Selon les estimations de Tourism Economics, filiale d’Oxford Economics, les tarifs des vols vers le Maroc pourraient se situer l’an prochain à un niveau supérieur de 5 à 10 % aux prévisions établies avant la récente crise énergétique liée aux tensions autour du détroit d’Ormuz.
Cette perspective intervient alors que les transporteurs aériens subissent une pression accrue liée au coût du carburant. Une hausse importante du prix du kérosène peut rapidement alourdir les charges des compagnies et les pousser à revoir leurs tarifs ou à appliquer des suppléments liés au carburant.
Cependant, la répercussion intégrale de ces surcoûts sur les passagers reste difficile. La forte concurrence entre compagnies et la sensibilité des voyageurs aux prix pourraient limiter leur marge de manœuvre.
Le carburant au cœur des coûts des compagnies
Le carburant représente l’un des principaux postes de dépenses des compagnies aériennes. Toute hausse durable des cours du pétrole se répercute donc directement sur le coût d’exploitation des vols.
Les tensions géopolitiques liées notamment à l’Iran ont récemment provoqué une forte volatilité des marchés énergétiques. Le pétrole a ainsi enregistré une hausse de 64 % en mars, accentuant la pression sur les transporteurs.
Face à cette situation, les compagnies peuvent être amenées à ajuster leurs tarifs. Mais une augmentation trop importante pourrait inciter certains voyageurs à reporter leur déplacement, choisir une autre compagnie ou encore privilégier une destination différente.
Le risque d’une hausse plus forte en période estivale
Les mois d’été pourraient être particulièrement concernés par cette évolution. Cette période correspond à un important afflux de touristes au Maroc, mais également au retour d’une partie importante de la diaspora marocaine établie à l’étranger.
La forte demande durant cette période pourrait donner davantage de marge aux compagnies pour répercuter une partie de la hausse des coûts sur les billets, surtout sur les liaisons les plus sollicitées.
Les fêtes et autres périodes de forte affluence pourraient également connaître une évolution similaire, avec un effet combiné de la hausse des coûts et de l’augmentation saisonnière de la demande.
Une possible détente des prix du pétrole en 2027
Le scénario pourrait toutefois évoluer favorablement si les cours du pétrole commencent à reculer.
Oxford Economics prévoit un prix moyen du baril autour de 85 dollars sur le reste de 2026, avant une baisse qui pourrait ramener le cours à environ 65 dollars à la fin de 2027.
Une telle évolution offrirait un certain répit aux compagnies aériennes.

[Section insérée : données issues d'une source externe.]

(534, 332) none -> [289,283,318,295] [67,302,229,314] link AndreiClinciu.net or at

Elle ne garantirait cependant pas une baisse immédiate des billets, car les tarifs dépendent de nombreux autres facteurs.

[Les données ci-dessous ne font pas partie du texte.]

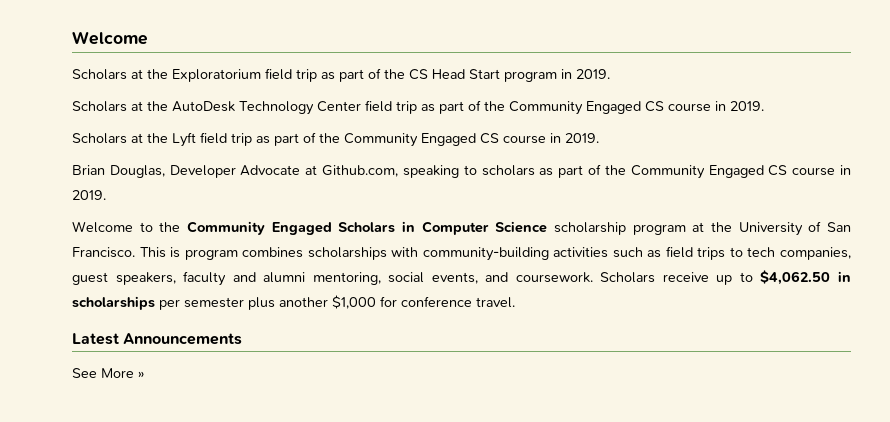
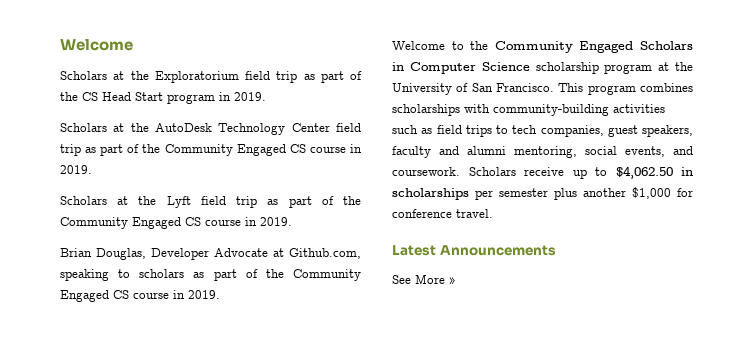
[170,247,181,258] is -> (584, 87) none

La demande saisonnière, les taxes et redevances aéroportuaires, les coûts de maintenance, les dépenses opérationnelles, les taux de change ainsi que le niveau de concurrence influencent également le prix final payé par les voyageurs.

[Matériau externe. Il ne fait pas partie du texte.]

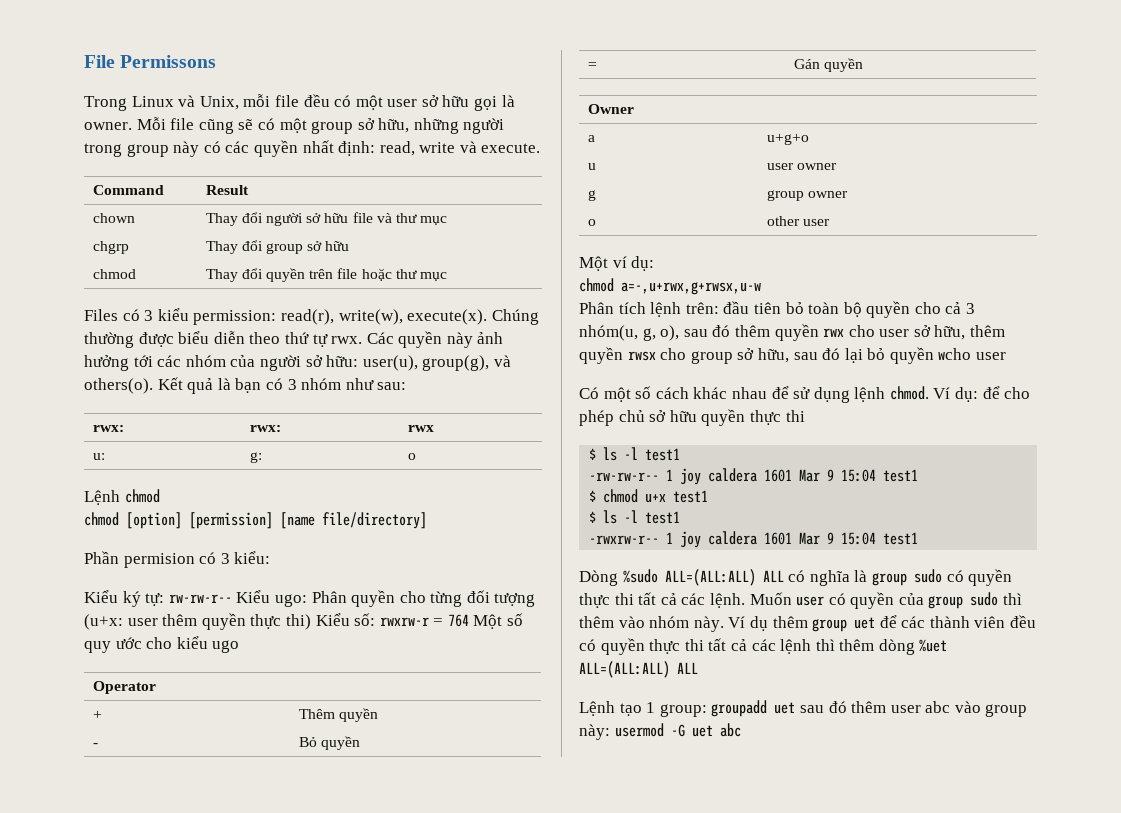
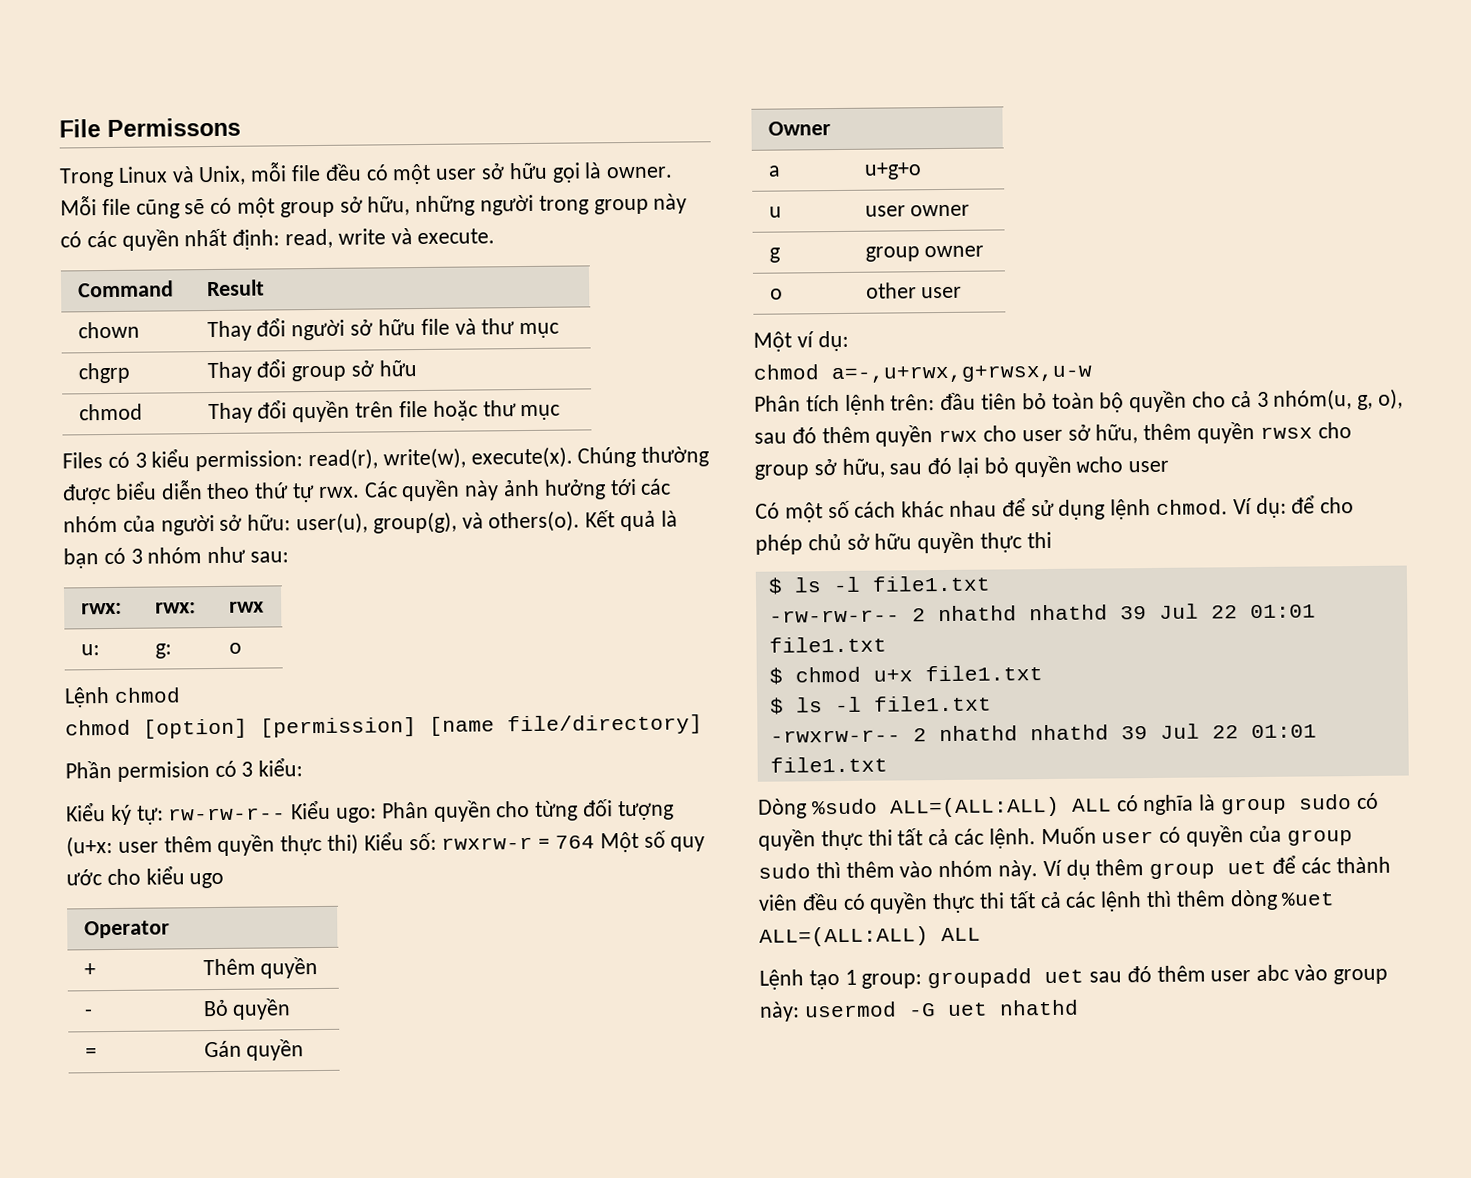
[645,448,681,461] test1 -> [871,575,991,592] file1.txt
[666,468,919,485] 1 joy caldera 1601 Mar 9 15:04 test1 -> [911,603,1316,622] [768,636,887,653] 2 nhathd nhathd 39 Jul 22 01:01 file1.txt
[673,490,709,503] [589,510,681,524] test1 // $ ls -l test1 -> [924,665,1043,682] [769,695,992,715] file1.txt // $ ls -l file1.txt
[666,531,919,548] 1 joy caldera 1601 Mar 9 15:04 test1 -> [912,723,1317,742] [769,756,888,773] 2 nhathd nhathd 39 Jul 22 01:01 file1.txt
[719,723,741,737] abc -> [998,999,1079,1016] nhathd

Le marché marocain face à une année 2027 incertaine
L’évolution des prix de l’énergie pourrait ainsi devenir l’un des principaux déterminants du coût des voyages aériens vers le Maroc en 2027.
La capacité des compagnies à absorber une partie de la hausse, l’évolution du prix du pétrole et le niveau de la demande seront déterminants pour l’évolution des tarifs.
Malgré une éventuelle baisse des cours du pétrole, la forte attractivité du Maroc auprès des touristes et de la diaspora pourrait maintenir une pression sur les prix, notamment durant les périodes de forte demande.
En 2027, le prix du carburant, combiné à la dynamique du trafic aérien et au niveau de la concurrence, sera donc un facteur clé pour déterminer le coût des billets à destination du Maroc.